But as already said, the answer to the question Why are you creating a human being? would be certainly different in the case of ‘therapeutic’ and ‘reproductive’ cloning. In the first case the agent’s intention will be the isolation of stem cells with a given genetic information that makes them suitable for therapeutic application. In the other, the end of the act is the creation of an adult human person genetically identical to an existing one. But the different motivation of the agent does not alter the fact that in both cases a human embryo with identical genetic identity as an other existing human being is created. And the fact that in ‘therapeutic’ cloning the final motivation is to use this embryo as a source of cells for therapy implies a more radical form of instrumentalization of human embryos in this case than in so-called  ‘reproductive’ cloning. Indeed, it implies an intention to destroy the created embryo. Thus, the  euphemistic term ‘therapeutic’ points towards two gravely wrong intentions of this act of human cloning: the intention of destroying a human embryo at a specific point of its development and the intention of instrumentalizing it for the sake of another person’s benefit. Hence, although the intention of the agent does not change the objective nature of the act of human cloning itself, it certainly influences the agent’s moral responsibility for the act.

Moreover, the act of using a human embryo as a mere means and the intention and the act of destroying it are free human acts which can be distinguished from the act of ‘human cloning’ as such, not only physically but also ethically. In the case of ‘reproductive’ cloning there is also a new personal act: the intention to ‘artificially produce’ a new human being that has the same genetic make-up of a pre-existing adult. And this new act must be ethically criticized, though for different reasons.

In any case, regardless of the subject’s intention, the moral act of ‘human cloning’ as such – i.e. generically speaking - remains the same: generating a human being with the same genetic information of an already existing one.
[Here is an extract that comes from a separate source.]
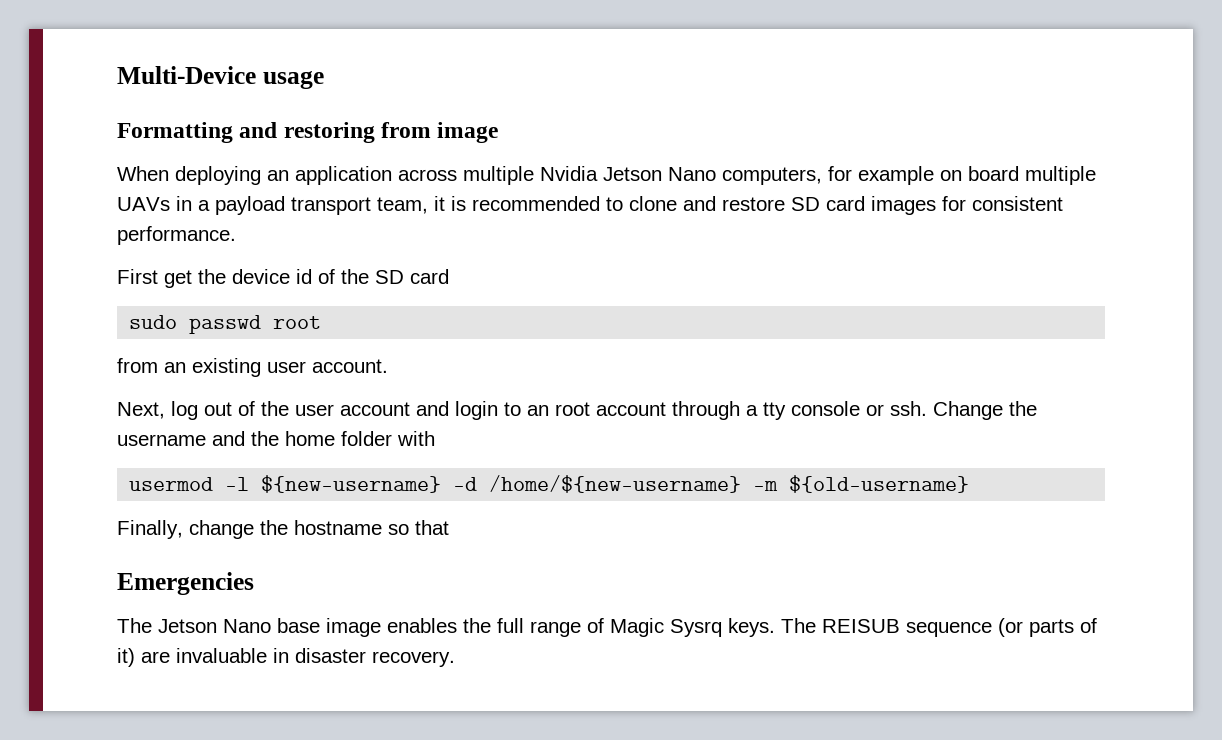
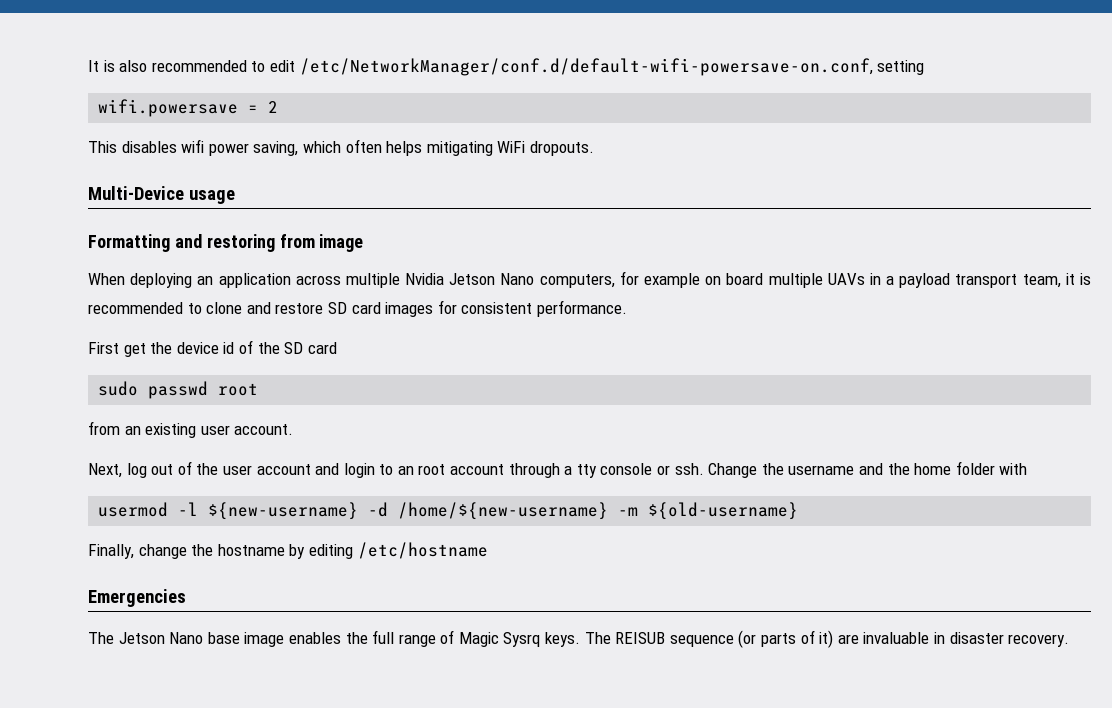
(117, 75) none -> [88,58,925,76] [98,99,279,117] [88,139,594,156] It is also recommended to edit /etc/NetworkManager/conf.d/default-wifi-powersave-on.conf, setting // wifi.powersave = 2 // This disables wifi power saving, which often helps mitigating WiFi dropouts. //
[388,520,449,535] so that -> [289,542,488,559] by editing /etc/hostname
This might be done trough the technique of somatic cell nuclear transfer or through other techniques.

If we accept that there is only one kind of moral act on this level of the ‘cloning act’ itself – ‘human cloning’ - and not two different kind of acts - ‘therapeutic’ and ‘reproductive’ human cloning – we will still need to ask ourselves further questions to find out which are the ethical principles or values that may be actualized or violated through human cloning. Can we sustain that ‘human cloning’ us such is always morally wrong, regardless of the intention of the agent (‘therapeutic’ or ‘reproductive’) or the concrete circumstances? The key questions in this context are:

a) Does human cloning respect human life and dignity?

b) Does it guarantee other fundamental human rights?

c) Is it coherent with the meaning and value of human reproduction?

 

a) Human cloning and the respect due to human life and dignity.

The human body is an integral part of personal identity and individual dignity. Hence, an arbitrary manipulation of the human body as a mere research tool is morally illegitimate. The cloning technique involves a manipulation, selection and elimination of human embryos. A living human being shall be respected also in the embryonic stage. Hence, the experimentation with human embryos involved in cloning violates the most fundamental of all human rights: the right to life and physical integrity.

Human cloning also violates the dignity of the cloned person for several reasons, some of which apply to all forms of cloning, while others apply just to ‘reproductive’ or still others only to ‘therapeutic’ cloning. In cloning procedures, the individual is not affirmed for his own sake but reduced to a means towards some end. In the case of ‘therapeutic’ cloning, the human embryo is destroyed to serve for the therapy of other persons, and in the case of ‘reproductive’ cloning, the embryo is used to satisfy somebody’s wishes. From an ethical point of view, this reduction of human embryos to means appears unjust in both forms of cloning because as it involves a manipulation and instrumentalization of human beings (embryos) that violates human dignity. This contradicts Kant’s great insight that persons must never just be used as mere means, but always also end in themselves,[11] an insight in the center of Kant’s ethics[12], but much more deeply conceived in the personalistic principle that a person ought to be affirmed and loved for his or her own sake: persona est affirmanda (amanda) propter seipsam.[13] [JS1] 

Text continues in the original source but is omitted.